Supplied information »
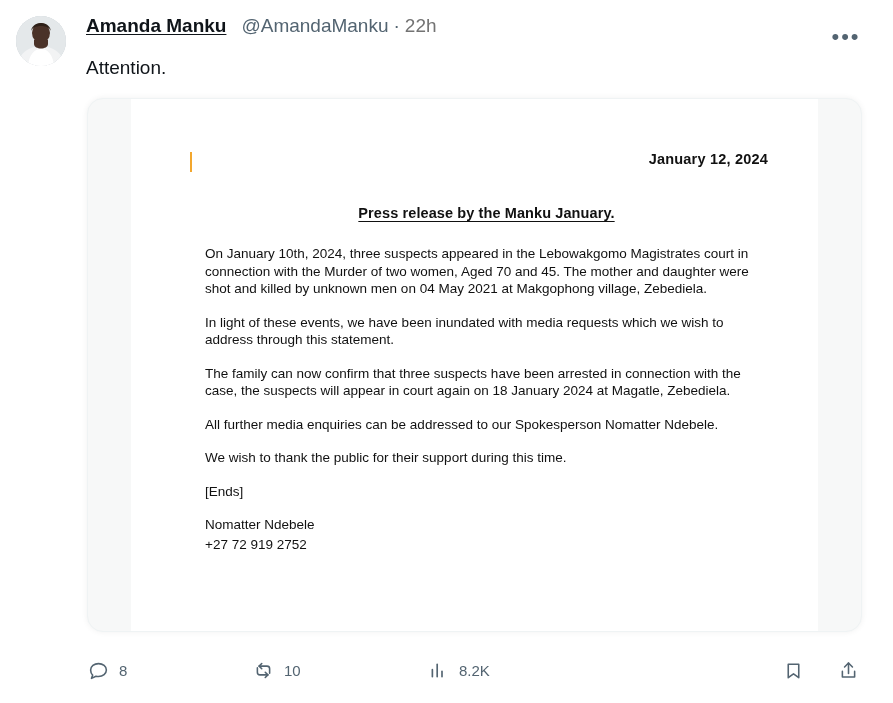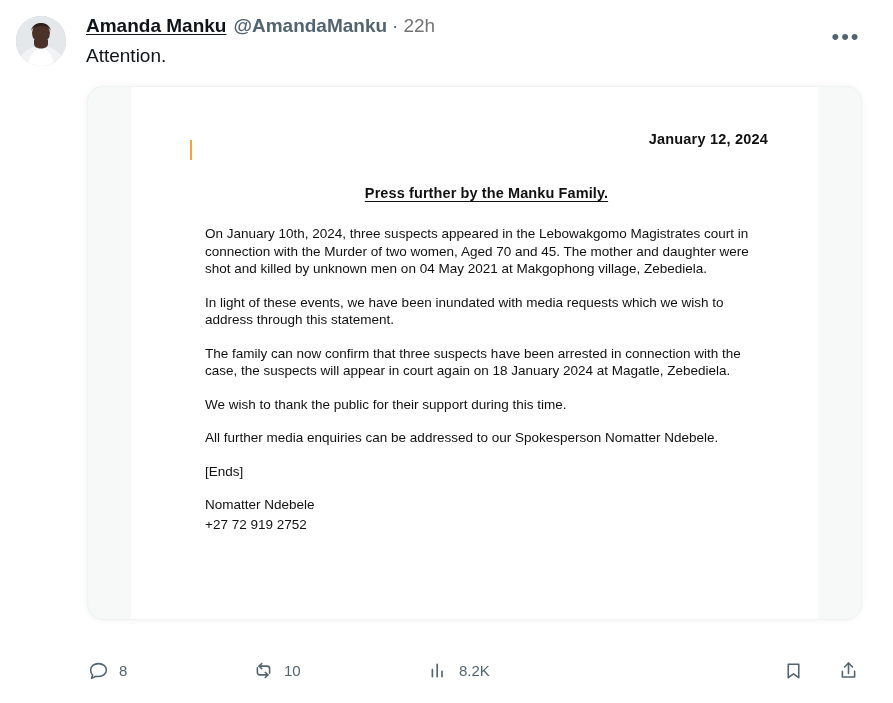"@AmandaManku" .handle { font-weight: bold -> normal; margin-left: 7px -> 15px }
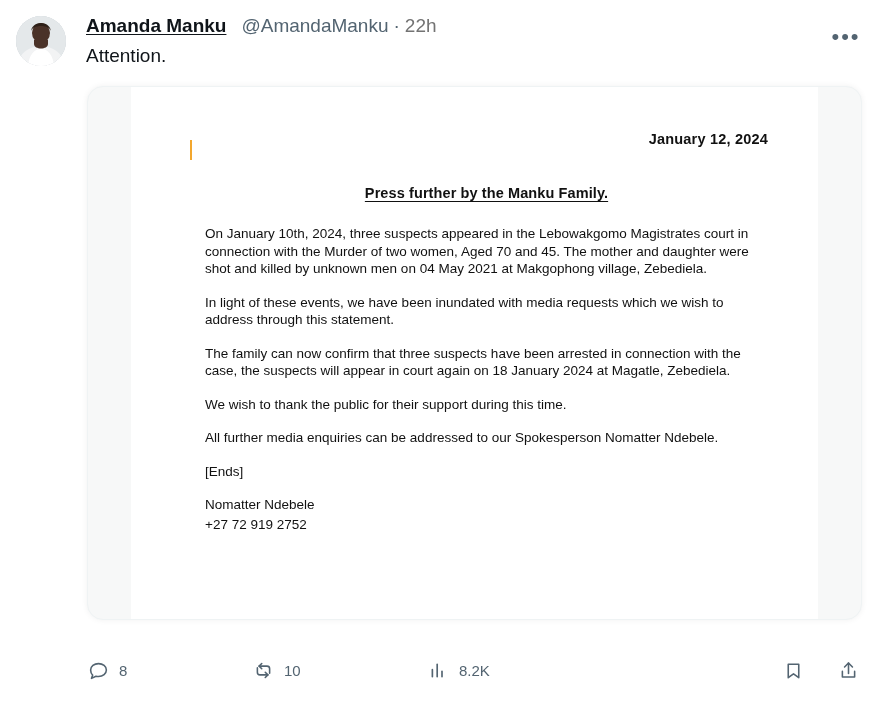"Attention." .tweet-text { margin-top: 6px -> 18px }
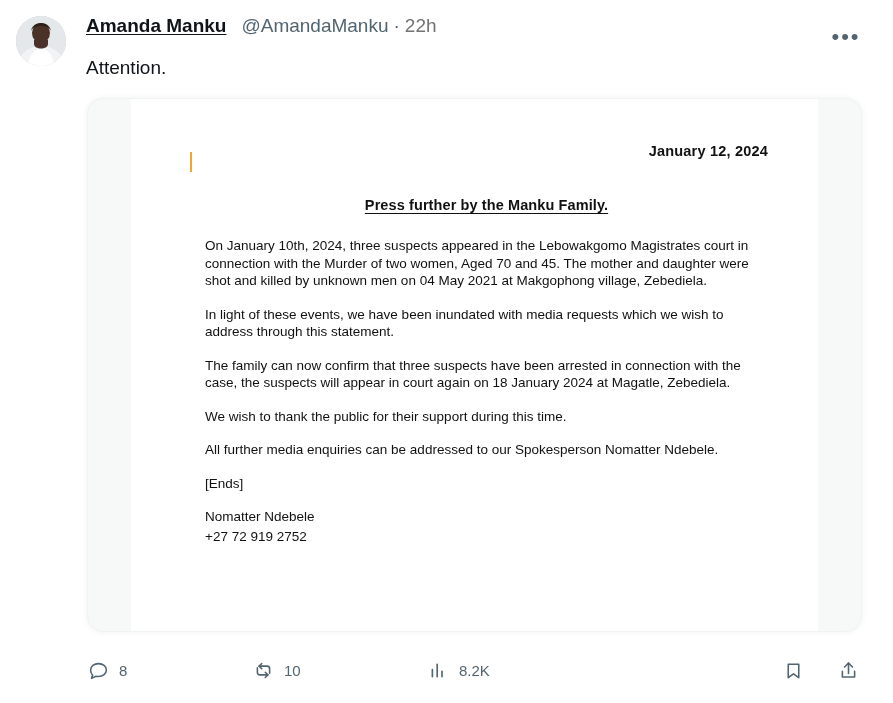"January 12, 2024" .doc-date { margin-top: 0 -> 8px }
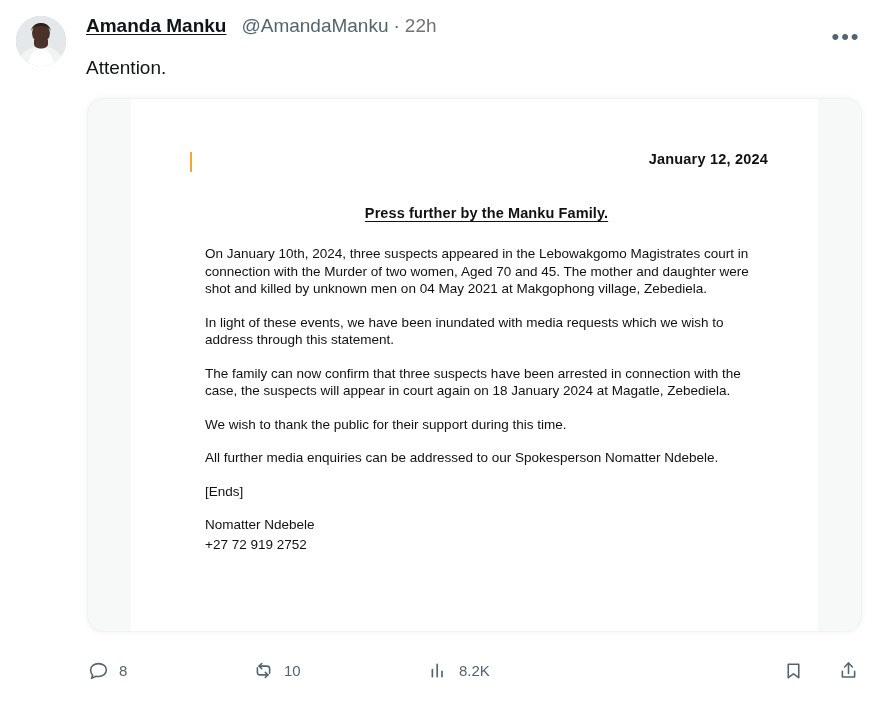"Press further by the Manku" div.doc-title { text: further by the Manku Family -> release by the Manku January }
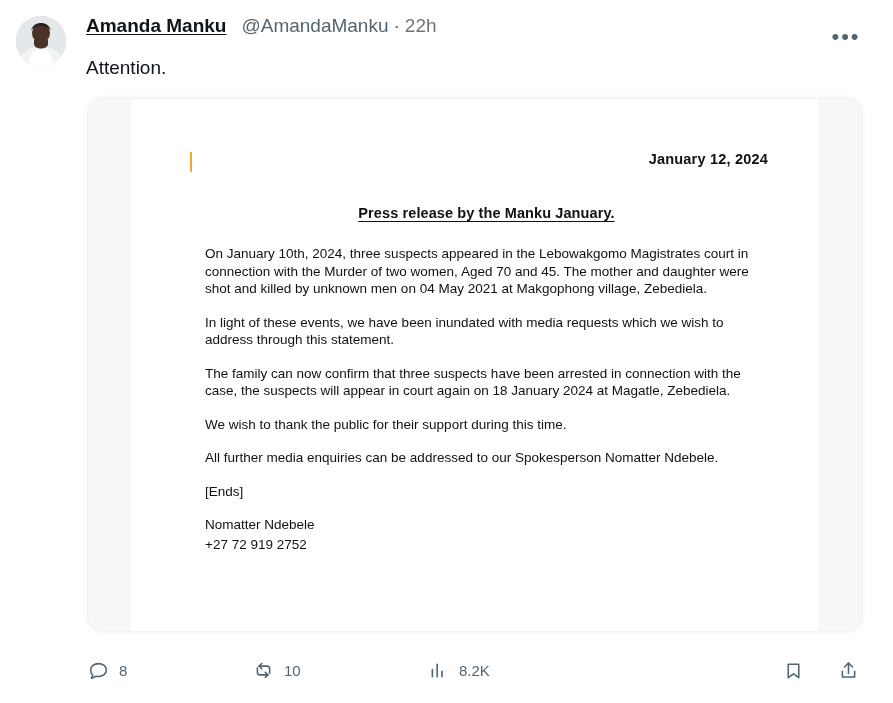"We wish to thank the" p { order: before "All further media enquiries can" -> after "All further media enquiries can" }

Requirement » Output the listing above exactly, excluding all pictures.

Response to the task »
"@AmandaManku" .handle { font-weight: bold -> normal; margin-left: 7px -> 15px }
"Attention." .tweet-text { margin-top: 6px -> 18px }
"January 12, 2024" .doc-date { margin-top: 0 -> 8px }
"Press further by the Manku" div.doc-title { text: further by the Manku Family -> release by the Manku January }
"We wish to thank the" p { order: before "All further media enquiries can" -> after "All further media enquiries can" }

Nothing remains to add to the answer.